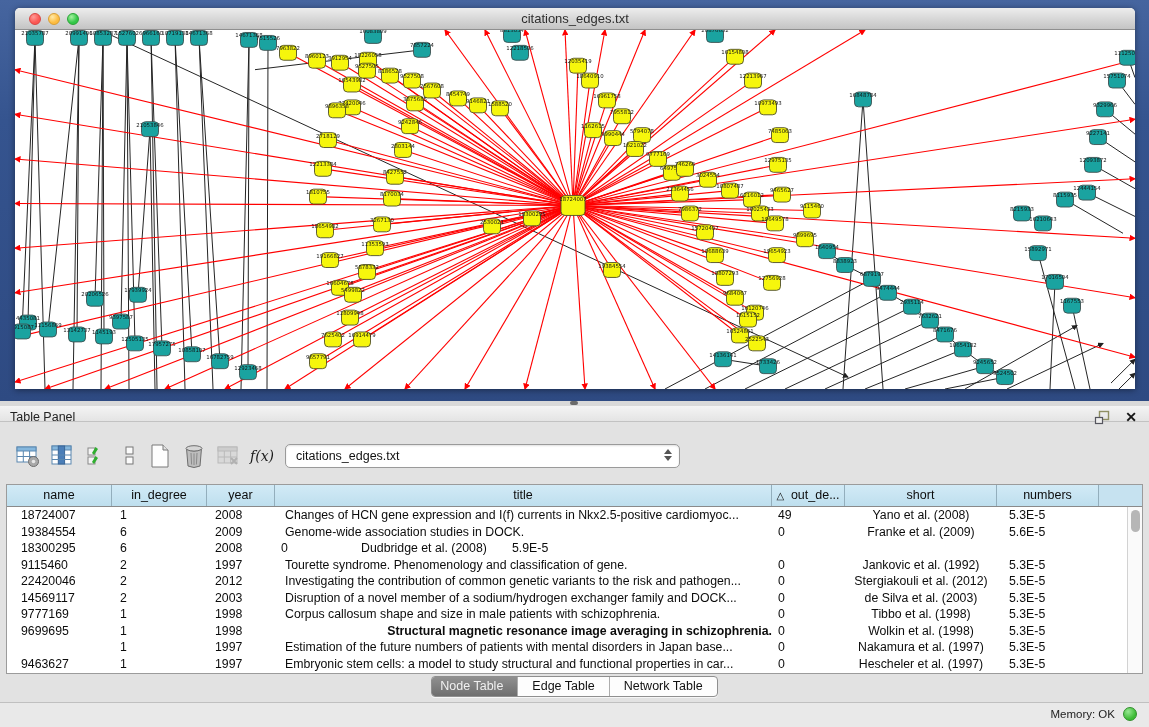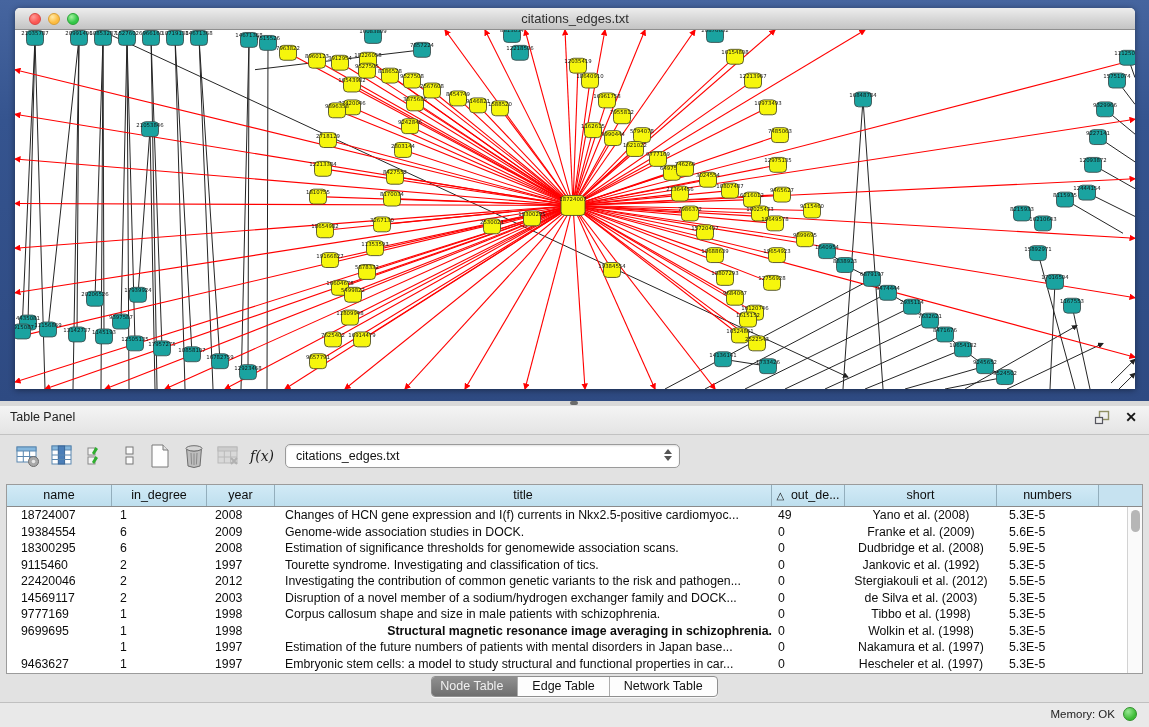--- a/index.html
+++ b/index.html
@@ -27,21 +27,21 @@
   .edge-r{stroke:#ff0000;stroke-width:1.1;fill:none;}
   .node-rect{stroke-width:.9;}
   .node-label{font-family:"DejaVu Sans",sans-serif;font-size:5.4px;fill:#141414;}
 
   
   .splitter{position:absolute;left:0;top:401px;width:1149px;height:5px;background:#d9d9d9;}
   .grip{position:absolute;left:570px;top:0;width:8px;height:4px;border-radius:2px;background:#6b6b6b;}
 
   
   .panel{position:absolute;left:0;top:406px;width:1149px;height:296px;background:#e2e2e2;}
-  .panel-header{height:29px;background:linear-gradient(180deg,#f4f4f4,#e4e4e4);
+  .panel-header{height:16px;background:linear-gradient(180deg,#f4f4f4,#e4e4e4);
     border-bottom:1px solid #c2c2c2;position:relative;padding-left:7px;}
   .panel-title{position:absolute;left:10px;top:4px;font-size:12.5px;color:#222;}
   .ph-icons{position:absolute;right:12px;top:3px;display:flex;gap:14px;align-items:center;}
   .close-x{font-size:14px;font-weight:bold;color:#151515;line-height:16px;cursor:default;}
 
   .toolbar{position:absolute;left:0;top:24px;height:52px;width:100%;}
   .tb-icon{position:absolute;top:12px;width:28px;height:28px;display:flex;align-items:center;justify-content:center;}
   .fx{font-family:"DejaVu Serif",serif;font-style:italic;font-size:14px;color:#1a1a1a;}
   .combo{position:absolute;left:285px;top:14px;width:395px;height:24px;background:#fff;
     border:1px solid #9a9a9a;border-radius:5px;box-shadow:inset 0 1px 2px rgba(0,0,0,.12);}
@@ -639,30 +639,29 @@
           <div class="td" style="width: 68px; text-align: left; padding-left: 8px;">2009</div>
           <div class="td" style="width: 497px; text-align: left; padding-left: 10px;">Genome-wide association studies in DOCK.</div>
           <div class="td" style="width: 73px; text-align: left; padding-left: 6px;">0</div>
           <div class="td" style="width: 152px; text-align: center;">Franke et al. (2009)</div>
           <div class="td" style="width: 102px; text-align: left; padding-left: 12px;">5.6E-5</div>
         </div>
         <div class="tr">
           <div class="td" style="width: 105px; text-align: left; padding-left: 14px;">18300295</div>
           <div class="td" style="width: 95px; text-align: left; padding-left: 8px;">6</div>
           <div class="td" style="width: 68px; text-align: left; padding-left: 8px;">2008</div>
-          <div class="td" style="width: 497px; text-align: left; padding-left: 10px;">Estimation of significance thresholds for genomewide association scans.</div>
           <div class="td" style="width: 73px; text-align: left; padding-left: 6px;">0</div>
           <div class="td" style="width: 152px; text-align: center;">Dudbridge et al. (2008)</div>
           <div class="td" style="width: 102px; text-align: left; padding-left: 12px;">5.9E-5</div>
         </div>
         <div class="tr">
           <div class="td" style="width: 105px; text-align: left; padding-left: 14px;">9115460</div>
           <div class="td" style="width: 95px; text-align: left; padding-left: 8px;">2</div>
           <div class="td" style="width: 68px; text-align: left; padding-left: 8px;">1997</div>
-          <div class="td" style="width: 497px; text-align: left; padding-left: 10px;">Tourette syndrome. Investigating and classification of tics.</div>
+          <div class="td" style="width: 497px; text-align: left; padding-left: 10px;">Tourette syndrome. Phenomenology and classification of gene.</div>
           <div class="td" style="width: 73px; text-align: left; padding-left: 6px;">0</div>
           <div class="td" style="width: 152px; text-align: center;">Jankovic et al. (1992)</div>
           <div class="td" style="width: 102px; text-align: left; padding-left: 12px;">5.3E-5</div>
         </div>
         <div class="tr">
           <div class="td" style="width: 105px; text-align: left; padding-left: 14px;">22420046</div>
           <div class="td" style="width: 95px; text-align: left; padding-left: 8px;">2</div>
           <div class="td" style="width: 68px; text-align: left; padding-left: 8px;">2012</div>
           <div class="td" style="width: 497px; text-align: left; padding-left: 10px;">Investigating the contribution of common genetic variants to the risk and pathogen...</div>
           <div class="td" style="width: 73px; text-align: left; padding-left: 6px;">0</div>

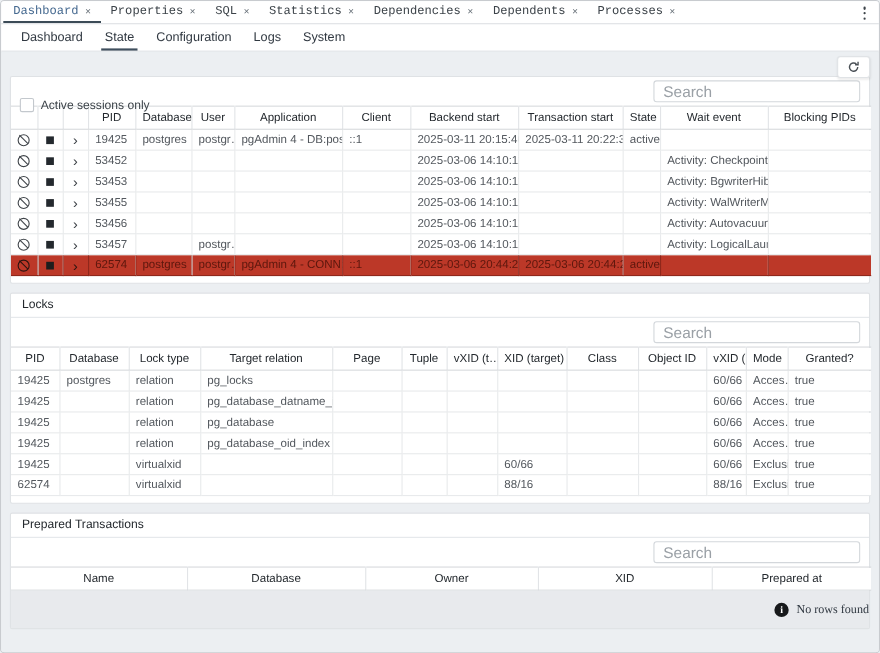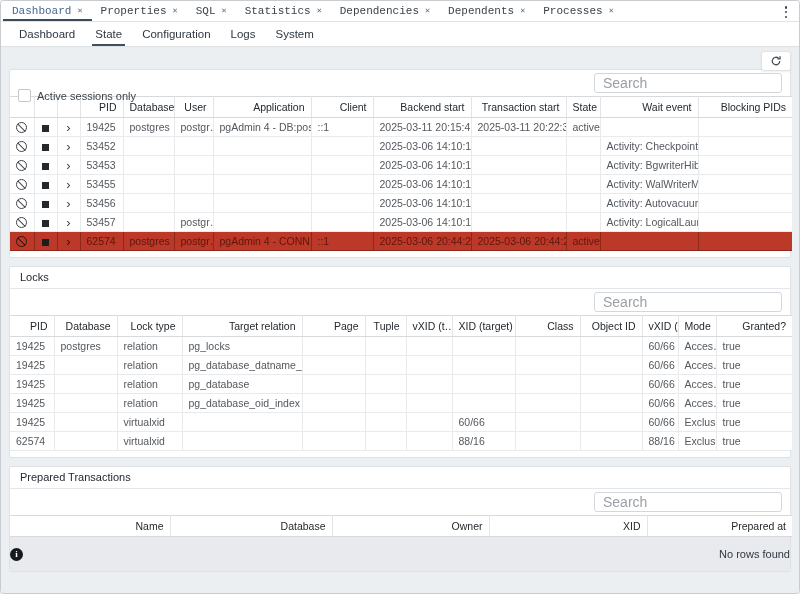--- a/index.html
+++ b/index.html
@@ -33,42 +33,42 @@
 
   .panel { background:#fff; border:1px solid #dfe2e5; border-radius:2px; margin-bottom:8px; }
   .panel-title { height:22px; line-height:21px; padding:0 10px; color:#24292e; border-bottom:1px solid #e4e7ea; font-size:11px; }
   .panel-toolbar { height:26px; display:flex; align-items:center; justify-content:space-between; padding:0 8px; }
   .chk { display:flex; align-items:center; gap:6px; color:#3c4349;margin-top:25px; }
   .chk .box { width:13px; height:13px; border:1px solid #c3c8cd; border-radius:2px; background:#fff; display:inline-block; }
   .search { width:188px; height:20px; border:1px solid #d3d7db; border-radius:3px; padding:0 8px; font-size:14px; font-family:"Liberation Sans",sans-serif; color:#333; outline:none; }
   .search::placeholder { color:#9aa0a6; }
 
   table.grid { border-collapse:collapse; table-layout:fixed; width:782px; border-top:1px solid #d7dadd; }
-  .grid th { text-align:right; font-weight:normal; color:#24292e; padding:0 6px; height:21px; font-size:10.5px;
+  .grid th { text-align:center; font-weight:normal; color:#24292e; padding:0 6px; height:21px; font-size:10.5px;
              border-right:1px solid #e2e4e7; border-bottom:1px solid #d7dadd; white-space:nowrap; overflow:hidden; background:#fff;margin-left:35px; }
   .grid td { height:19px; padding:0 6px; font-size:10.5px; color:#53585e; white-space:nowrap; overflow:hidden;
              border-right:1px solid #e8eaec; border-bottom:1px solid #e8eaec; background:#fff; }
   .grid th:last-child, .grid td:last-child { border-right:none; }
   .grid td.icon-cell { padding:0; text-align:center; }
 
   tr.danger td { background:#bc3828; border-color:#8f271b; color:#5d170d; }
 
   .cancel-ic { position:relative; display:inline-block; width:11px; height:11px; border:1.3px solid #3f4449; border-radius:50%; vertical-align:middle; }
   .cancel-ic::after { content:""; position:absolute; top:3.4px; left:-1px; width:10.5px; height:1.3px; background:#3f4449; transform:rotate(45deg); }
   .terminate-ic { display:inline-block; width:7px; height:7px; background:#24292e; vertical-align:middle; }
   .expand-ic { display:inline-block; color:#3f4449; font-size:13px; line-height:1; vertical-align:middle; }
   .expand-ic::after { content:"\203A"; }
   tr.danger .cancel-ic { border-color:#2d1410; }
   tr.danger .cancel-ic::after { background:#2d1410; }
   tr.danger .terminate-ic { background:#1d1d1d; }
   tr.danger .expand-ic { color:#2d1410; }
 
   .panel-pad { height:6px; }
 
-  .notifier { height:34px; background:#e8eaed; display:flex; align-items:center; justify-content:space-between; gap:7px; color:#303841; font-size:11px; }
+  .notifier { height:34px; background:#e8eaed; display:flex; align-items:center; justify-content:flex-end; gap:7px; color:#303841; font-size:11px;font-family:Liberation Serif, serif; }
   .info-ic { width:13px; height:13px; border-radius:50%; background:#17191b; color:#fff; font-size:9px; font-weight:bold; display:flex; align-items:center; justify-content:center; font-family:"Liberation Serif",serif; }
   .info-ic::after { content:"i"; }
 </style>
 </head>
 <body>
 
 <div class="window">
 
   <div class="tabbar">
     <div class="tab active">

□ □ □

- **How to complete this task**: Above are records to transcribe exactly; leave their pictures out.

- **Response**:
--- a/index.html
+++ b/index.html
@@ -27,21 +27,21 @@
   .edge-r{stroke:#ff0000;stroke-width:1.1;fill:none;}
   .node-rect{stroke-width:.9;}
   .node-label{font-family:"DejaVu Sans",sans-serif;font-size:5.4px;fill:#141414;}
 
   
   .splitter{position:absolute;left:0;top:401px;width:1149px;height:5px;background:#d9d9d9;}
   .grip{position:absolute;left:570px;top:0;width:8px;height:4px;border-radius:2px;background:#6b6b6b;}
 
   
   .panel{position:absolute;left:0;top:406px;width:1149px;height:296px;background:#e2e2e2;}
-  .panel-header{height:29px;background:linear-gradient(180deg,#f4f4f4,#e4e4e4);
+  .panel-header{height:16px;background:linear-gradient(180deg,#f4f4f4,#e4e4e4);
     border-bottom:1px solid #c2c2c2;position:relative;padding-left:7px;}
   .panel-title{position:absolute;left:10px;top:4px;font-size:12.5px;color:#222;}
   .ph-icons{position:absolute;right:12px;top:3px;display:flex;gap:14px;align-items:center;}
   .close-x{font-size:14px;font-weight:bold;color:#151515;line-height:16px;cursor:default;}
 
   .toolbar{position:absolute;left:0;top:24px;height:52px;width:100%;}
   .tb-icon{position:absolute;top:12px;width:28px;height:28px;display:flex;align-items:center;justify-content:center;}
   .fx{font-family:"DejaVu Serif",serif;font-style:italic;font-size:14px;color:#1a1a1a;}
   .combo{position:absolute;left:285px;top:14px;width:395px;height:24px;background:#fff;
     border:1px solid #9a9a9a;border-radius:5px;box-shadow:inset 0 1px 2px rgba(0,0,0,.12);}
@@ -639,30 +639,29 @@
           <div class="td" style="width: 68px; text-align: left; padding-left: 8px;">2009</div>
           <div class="td" style="width: 497px; text-align: left; padding-left: 10px;">Genome-wide association studies in DOCK.</div>
           <div class="td" style="width: 73px; text-align: left; padding-left: 6px;">0</div>
           <div class="td" style="width: 152px; text-align: center;">Franke et al. (2009)</div>
           <div class="td" style="width: 102px; text-align: left; padding-left: 12px;">5.6E-5</div>
         </div>
         <div class="tr">
           <div class="td" style="width: 105px; text-align: left; padding-left: 14px;">18300295</div>
           <div class="td" style="width: 95px; text-align: left; padding-left: 8px;">6</div>
           <div class="td" style="width: 68px; text-align: left; padding-left: 8px;">2008</div>
-          <div class="td" style="width: 497px; text-align: left; padding-left: 10px;">Estimation of significance thresholds for genomewide association scans.</div>
           <div class="td" style="width: 73px; text-align: left; padding-left: 6px;">0</div>
           <div class="td" style="width: 152px; text-align: center;">Dudbridge et al. (2008)</div>
           <div class="td" style="width: 102px; text-align: left; padding-left: 12px;">5.9E-5</div>
         </div>
         <div class="tr">
           <div class="td" style="width: 105px; text-align: left; padding-left: 14px;">9115460</div>
           <div class="td" style="width: 95px; text-align: left; padding-left: 8px;">2</div>
           <div class="td" style="width: 68px; text-align: left; padding-left: 8px;">1997</div>
-          <div class="td" style="width: 497px; text-align: left; padding-left: 10px;">Tourette syndrome. Investigating and classification of tics.</div>
+          <div class="td" style="width: 497px; text-align: left; padding-left: 10px;">Tourette syndrome. Phenomenology and classification of gene.</div>
           <div class="td" style="width: 73px; text-align: left; padding-left: 6px;">0</div>
           <div class="td" style="width: 152px; text-align: center;">Jankovic et al. (1992)</div>
           <div class="td" style="width: 102px; text-align: left; padding-left: 12px;">5.3E-5</div>
         </div>
         <div class="tr">
           <div class="td" style="width: 105px; text-align: left; padding-left: 14px;">22420046</div>
           <div class="td" style="width: 95px; text-align: left; padding-left: 8px;">2</div>
           <div class="td" style="width: 68px; text-align: left; padding-left: 8px;">2012</div>
           <div class="td" style="width: 497px; text-align: left; padding-left: 10px;">Investigating the contribution of common genetic variants to the risk and pathogen...</div>
           <div class="td" style="width: 73px; text-align: left; padding-left: 6px;">0</div>

--- a/index.html
+++ b/index.html
@@ -33,42 +33,42 @@
 
   .panel { background:#fff; border:1px solid #dfe2e5; border-radius:2px; margin-bottom:8px; }
   .panel-title { height:22px; line-height:21px; padding:0 10px; color:#24292e; border-bottom:1px solid #e4e7ea; font-size:11px; }
   .panel-toolbar { height:26px; display:flex; align-items:center; justify-content:space-between; padding:0 8px; }
   .chk { display:flex; align-items:center; gap:6px; color:#3c4349;margin-top:25px; }
   .chk .box { width:13px; height:13px; border:1px solid #c3c8cd; border-radius:2px; background:#fff; display:inline-block; }
   .search { width:188px; height:20px; border:1px solid #d3d7db; border-radius:3px; padding:0 8px; font-size:14px; font-family:"Liberation Sans",sans-serif; color:#333; outline:none; }
   .search::placeholder { color:#9aa0a6; }
 
   table.grid { border-collapse:collapse; table-layout:fixed; width:782px; border-top:1px solid #d7dadd; }
-  .grid th { text-align:right; font-weight:normal; color:#24292e; padding:0 6px; height:21px; font-size:10.5px;
+  .grid th { text-align:center; font-weight:normal; color:#24292e; padding:0 6px; height:21px; font-size:10.5px;
              border-right:1px solid #e2e4e7; border-bottom:1px solid #d7dadd; white-space:nowrap; overflow:hidden; background:#fff;margin-left:35px; }
   .grid td { height:19px; padding:0 6px; font-size:10.5px; color:#53585e; white-space:nowrap; overflow:hidden;
              border-right:1px solid #e8eaec; border-bottom:1px solid #e8eaec; background:#fff; }
   .grid th:last-child, .grid td:last-child { border-right:none; }
   .grid td.icon-cell { padding:0; text-align:center; }
 
   tr.danger td { background:#bc3828; border-color:#8f271b; color:#5d170d; }
 
   .cancel-ic { position:relative; display:inline-block; width:11px; height:11px; border:1.3px solid #3f4449; border-radius:50%; vertical-align:middle; }
   .cancel-ic::after { content:""; position:absolute; top:3.4px; left:-1px; width:10.5px; height:1.3px; background:#3f4449; transform:rotate(45deg); }
   .terminate-ic { display:inline-block; width:7px; height:7px; background:#24292e; vertical-align:middle; }
   .expand-ic { display:inline-block; color:#3f4449; font-size:13px; line-height:1; vertical-align:middle; }
   .expand-ic::after { content:"\203A"; }
   tr.danger .cancel-ic { border-color:#2d1410; }
   tr.danger .cancel-ic::after { background:#2d1410; }
   tr.danger .terminate-ic { background:#1d1d1d; }
   tr.danger .expand-ic { color:#2d1410; }
 
   .panel-pad { height:6px; }
 
-  .notifier { height:34px; background:#e8eaed; display:flex; align-items:center; justify-content:space-between; gap:7px; color:#303841; font-size:11px; }
+  .notifier { height:34px; background:#e8eaed; display:flex; align-items:center; justify-content:flex-end; gap:7px; color:#303841; font-size:11px;font-family:Liberation Serif, serif; }
   .info-ic { width:13px; height:13px; border-radius:50%; background:#17191b; color:#fff; font-size:9px; font-weight:bold; display:flex; align-items:center; justify-content:center; font-family:"Liberation Serif",serif; }
   .info-ic::after { content:"i"; }
 </style>
 </head>
 <body>
 
 <div class="window">
 
   <div class="tabbar">
     <div class="tab active">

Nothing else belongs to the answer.